Burcham v. West Bend Mut. Ins. Co., 2–10–1035.

Decision Date21 November 2011
Docket NumberNo. 2–10–1035.,2–10–1035.
Citation961 N.E.2d 453,356 Ill.Dec. 357,2011 IL App (2d) 101035
PartiesCurtis BURCHAM, Plaintiff–Appellee, v. WEST BEND MUTUAL INSURANCE COMPANY, Defendant–Appellant.
CourtUnited States Appellate Court of Illinois

OPINION TEXT STARTS HERE

Bill Porter, Chilton, Yambert & Porter LLP, Geneva, for West Bend Mutual Insurance Company.

Paul G. Krentz, Kinnally, Flaherty, Krentz & Loran, P.C., Aurora, for Curtis Burcham.

OPINION

Justice BOWMAN delivered the judgment of the court, with opinion.

¶ 1 Plaintiff, Curtis Burcham, filed a declaratory judgment action against defendant, West Bend Mutual Insurance Company (West Bend). Plaintiff sought a declaration that certain damages for which he sought uninsured motorist coverage were not precluded under a policy limitation by payments he was entitled to receive through workers' compensation. The parties filed cross-motions for summary judgment, and the trial court granted summary judgment in plaintiff's favor. We affirm in part and reverse in part.

¶ 2 I. BACKGROUND

¶ 3 On October 18, 2007, plaintiff was involved in a motor vehicle accident allegedly caused by an uninsured driver. According to plaintiff, when the accident occurred he was driving a truck owned by his employer, P & M Mercury Mechanical Corporation (P & M), and was acting within the scope of his employment. As a result of the accident, plaintiff underwent several surgeries. P & M had a workers' compensation policy with defendant, as well as a motor vehicle policy providing uninsured and underinsured motorist coverage.

¶ 4 Under the workers' compensation policy, defendant paid $490,879.71 in plaintiff's medical expenses as of January 2, 2010. This amount had been discounted from $679,404.67 in charges from the various medical providers. Under the workers' compensation policy, defendant has also paid plaintiff over $100,000 in temporary total incapacity for work payments, and it continues to pay him $925.11 per week, which represents two-thirds of his prior average weekly wage. At the time of briefing this appeal, the workers' compensation claim was still open because no permanency award had been made.

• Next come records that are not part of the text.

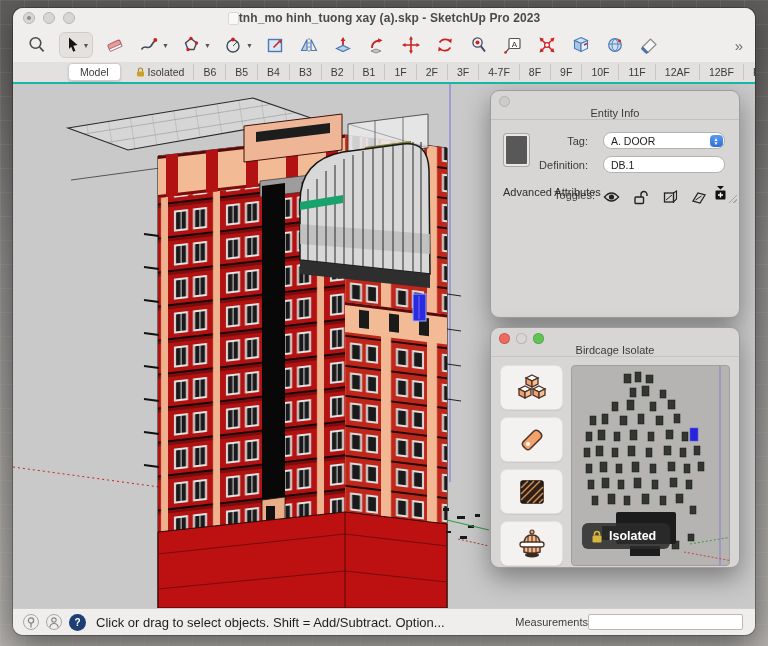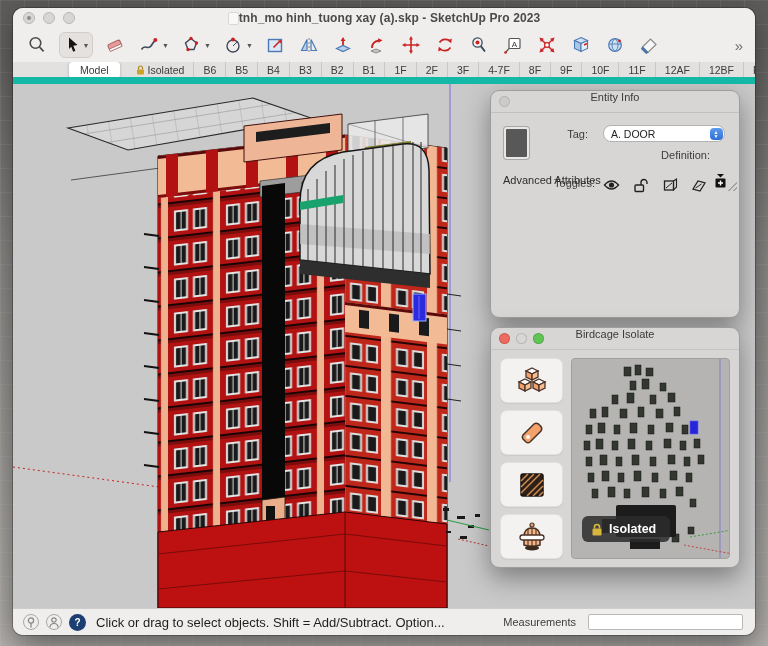"Model" .tabbar { border-bottom: 7px solid #14b8a6 -> 2px solid #14b8a6 }
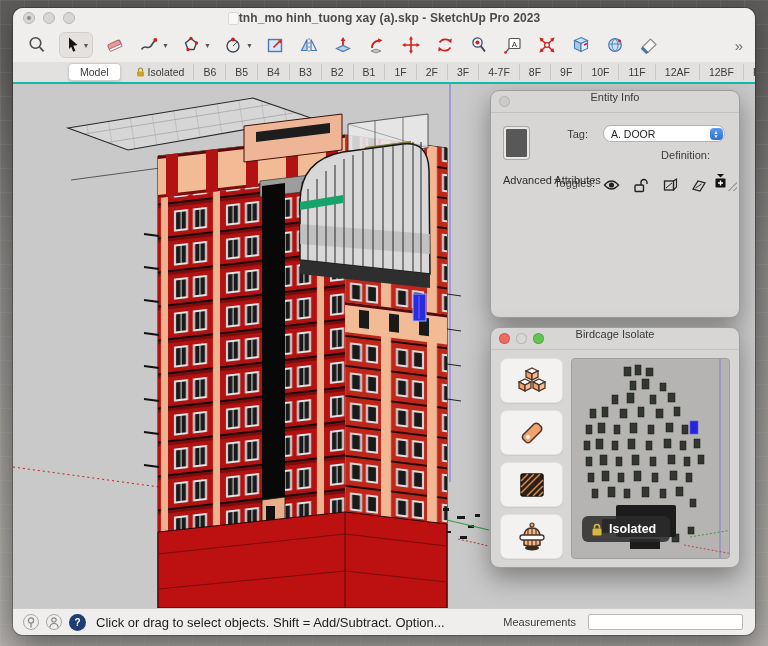"Entity Info" .phead { align-items: flex-start -> flex-end; height: 22px -> 29px }
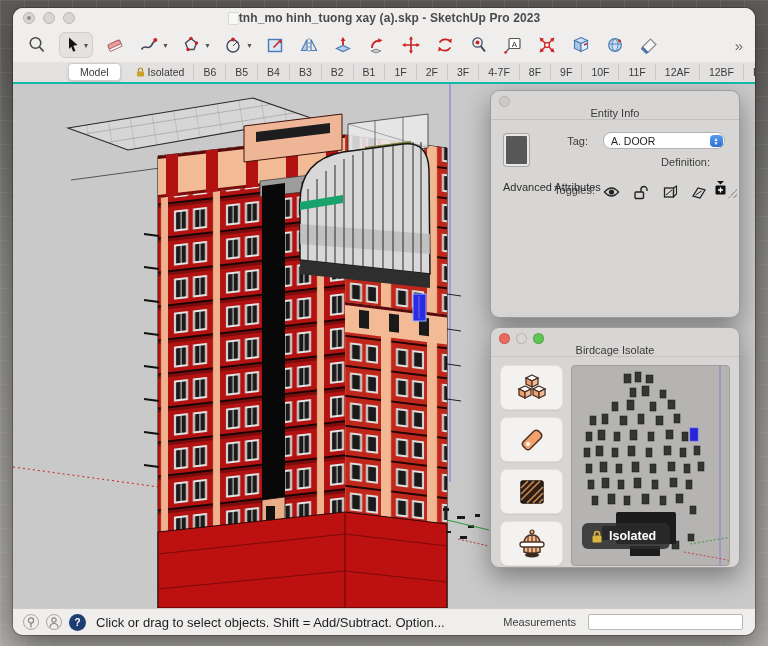"DB.1" span.efield { html: none -> <span> <span>DB.1</span> </span> }
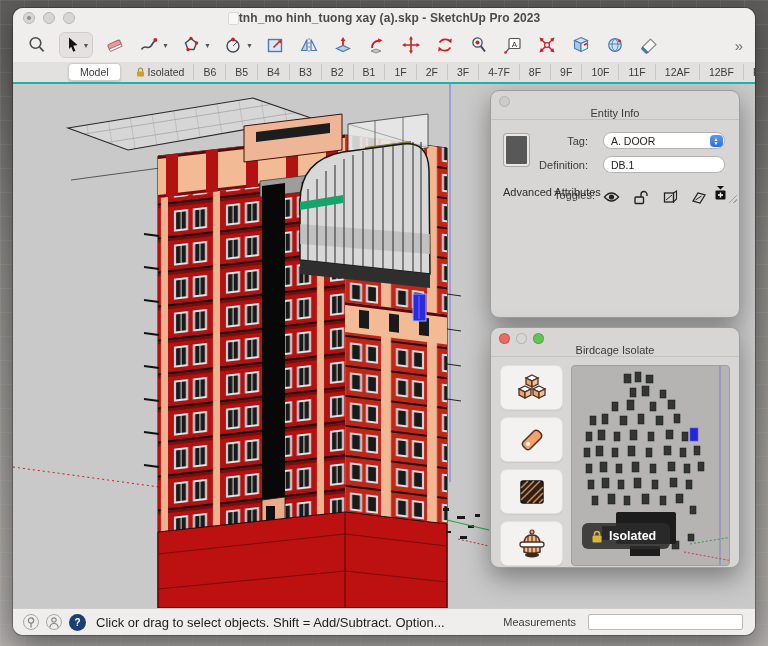"Measurements" .sb-right { gap: 12px -> 0 }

¶ 5 In addition to workers' compensation coverage, plaintiff sought uninsured motorist coverage from defendant through P & M's motor vehicle policy. The endorsement for uninsured motorist coverage states: We will pay all sums the ‘insured’ is legally entitled to recover as compensatory damages from the owner or driver of an ‘uninsured motor vehicle.’ The damages must result from ‘bodily injury’ sustained by the ‘insured’ caused by an ‘accident.’ Central to this case, the policy also contains the following limitation provision:

“No one will be entitled to receive duplicate payments for the same elements of ‘loss' under this Coverage Form and any Liability Coverage Form, Medical Payments Coverage Endorsement or Underinsured Motorists Coverage Endorsement attached to this Coverage Part.

* * *

We will not pay for any element of ‘loss' if a person is entitled to receive payment for the same element of ‘loss' under any workers' compensation, disability benefits or similar law. (Emphasis added.)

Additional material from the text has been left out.